Task goal: Leaving out the images, return the data below exactly as it is written.

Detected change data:
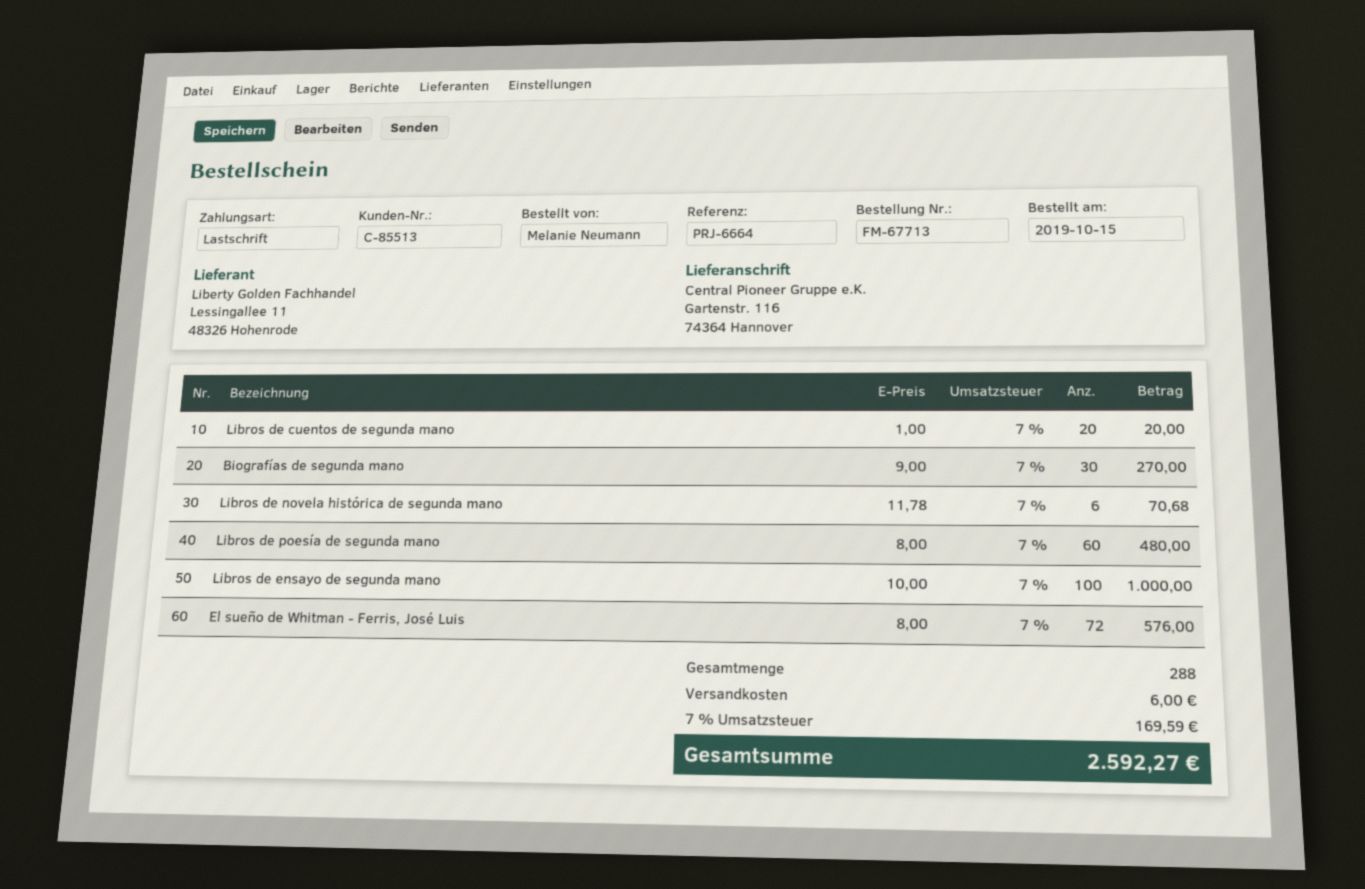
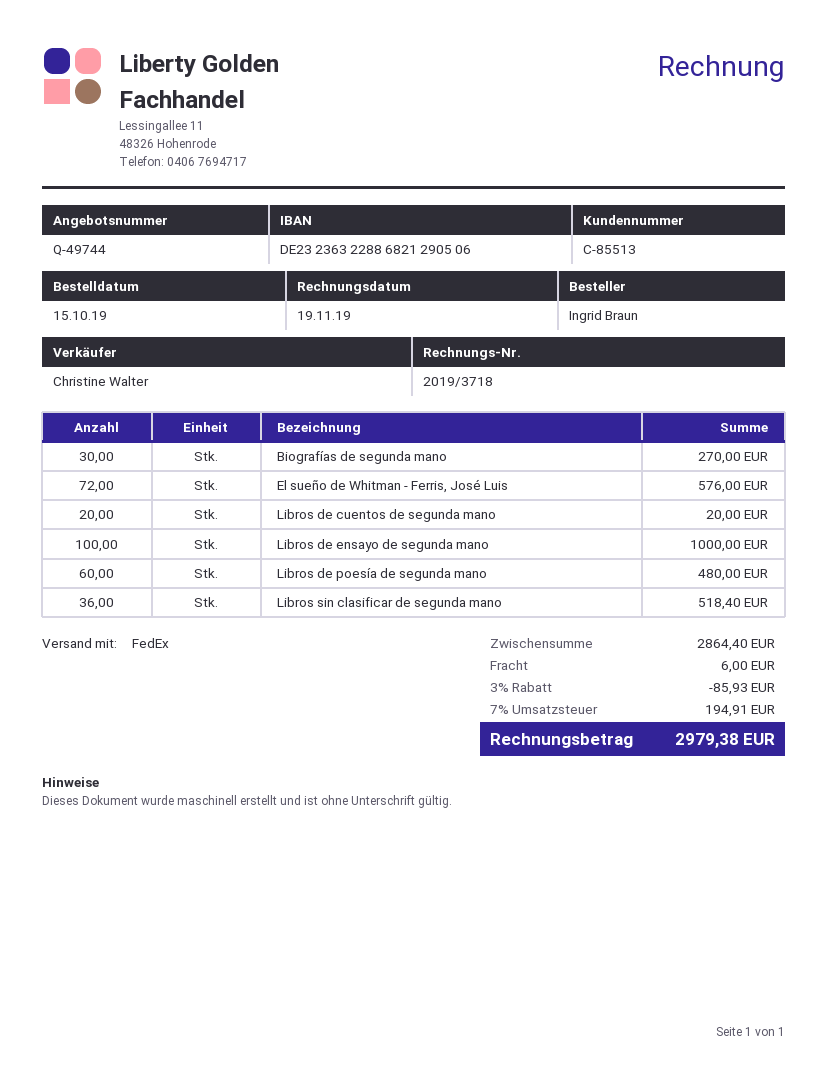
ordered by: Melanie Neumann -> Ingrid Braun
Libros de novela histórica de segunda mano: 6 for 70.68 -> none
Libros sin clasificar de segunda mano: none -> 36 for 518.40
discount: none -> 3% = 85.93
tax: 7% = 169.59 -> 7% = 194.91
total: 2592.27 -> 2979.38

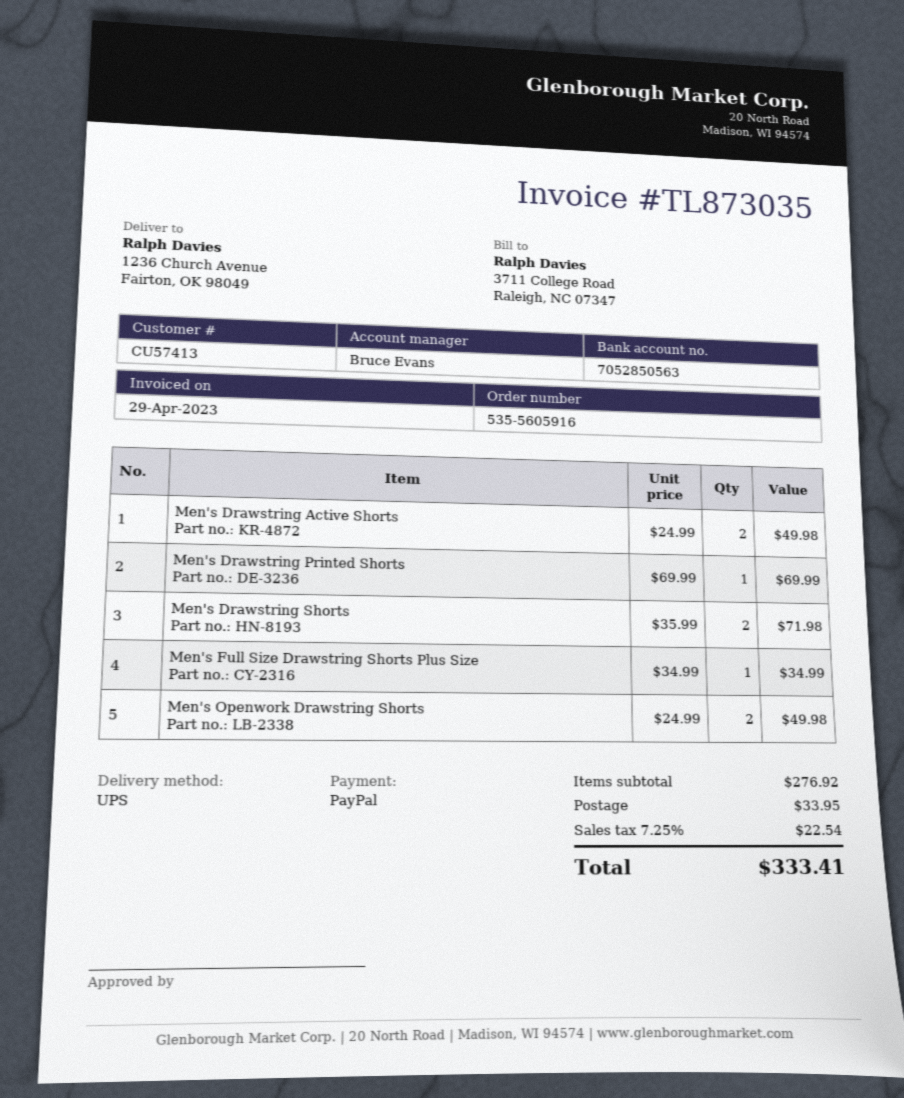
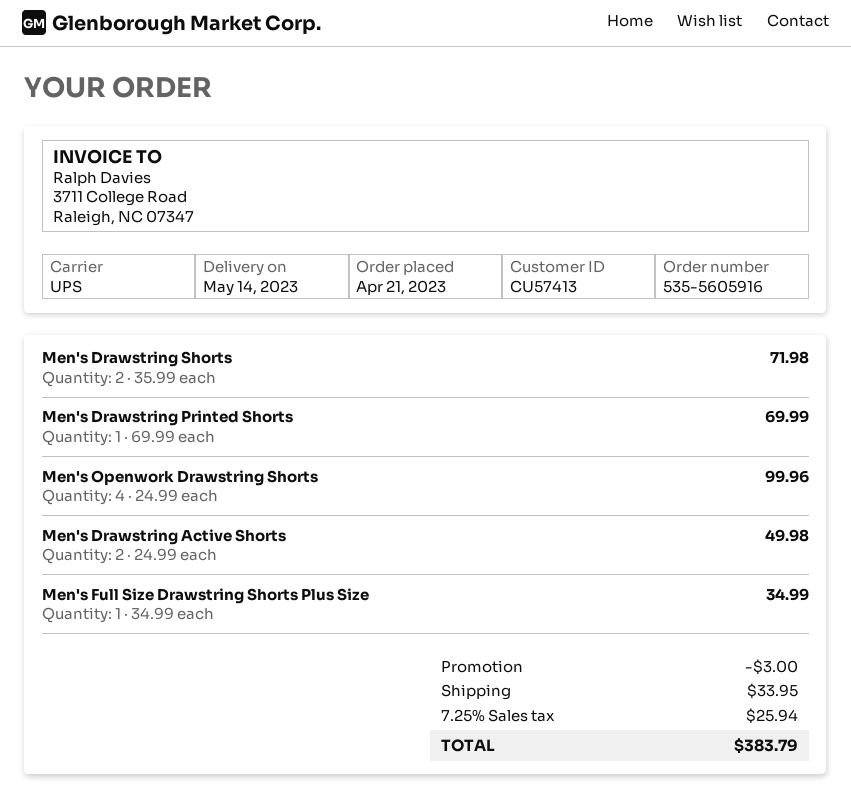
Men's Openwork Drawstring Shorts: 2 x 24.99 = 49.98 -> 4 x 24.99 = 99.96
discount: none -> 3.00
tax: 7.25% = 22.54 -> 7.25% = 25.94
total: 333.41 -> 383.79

Task solution:
ordered by: Melanie Neumann -> Ingrid Braun
Libros de novela histórica de segunda mano: 6 for 70.68 -> none
Libros sin clasificar de segunda mano: none -> 36 for 518.40
discount: none -> 3% = 85.93
tax: 7% = 169.59 -> 7% = 194.91
total: 2592.27 -> 2979.38

Men's Openwork Drawstring Shorts: 2 x 24.99 = 49.98 -> 4 x 24.99 = 99.96
discount: none -> 3.00
tax: 7.25% = 22.54 -> 7.25% = 25.94
total: 333.41 -> 383.79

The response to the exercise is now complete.